What Is the Pearson Correlation Coefficient?

The Pearson correlation coefficient, denoted r, measures the strength and direction of the linear relationship between two numeric variables. Its value always falls between −1 and +1: a value of +1 means a perfect positive linear relationship, −1 means a perfect negative relationship, and 0 means no linear correlation at all. It is one of the most widely used statistics in research, finance, and data science.

Scatter plots showing positive, negative, and no correlation patterns
Different scatter patterns: strong positive (r near +1), strong negative (r near −1), and no correlation (r near 0).

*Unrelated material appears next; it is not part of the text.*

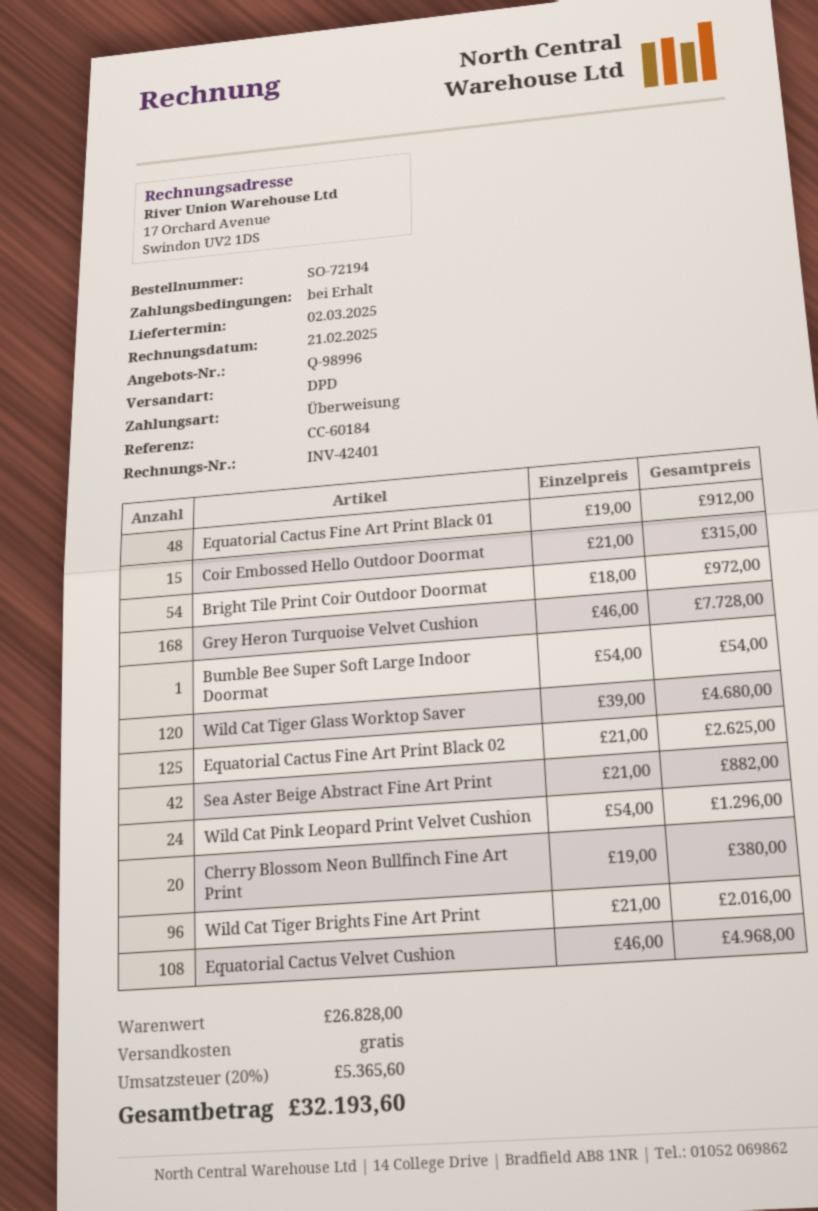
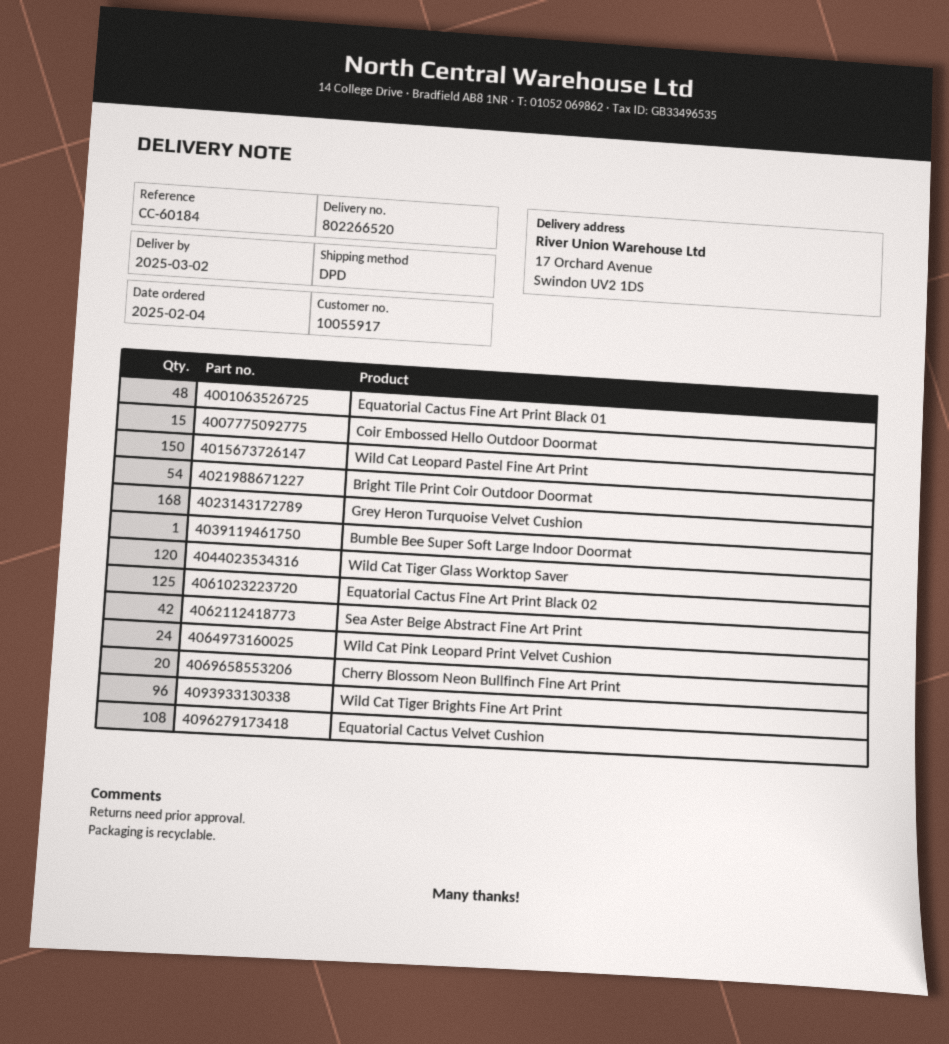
Wild Cat Leopard Pastel Fine Art Print: none -> 150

How to Use This Calculator

Enter your X values and Y values as comma- or space-separated lists. Each X must pair with the Y in the same position, so both lists should contain the same number of values. The calculator returns r, the coefficient of determination r², the number of paired observations, and the mean of each variable.

The Formula Explained

The formula subtracts each value from its mean to get deviations, multiplies the paired X and Y deviations and sums them (the numerator), then divides by the square root of the product of the summed squared deviations (the denominator):

$$r = \frac{\sum (x_i - \bar{x})(y_i - \bar{y})}{\sqrt{\sum (x_i - \bar{x})^2 \; \sum (y_i - \bar{y})^2}}$$

The numerator captures how the variables move together (covariance), while the denominator normalises the result so it stays in the −1 to +1 range.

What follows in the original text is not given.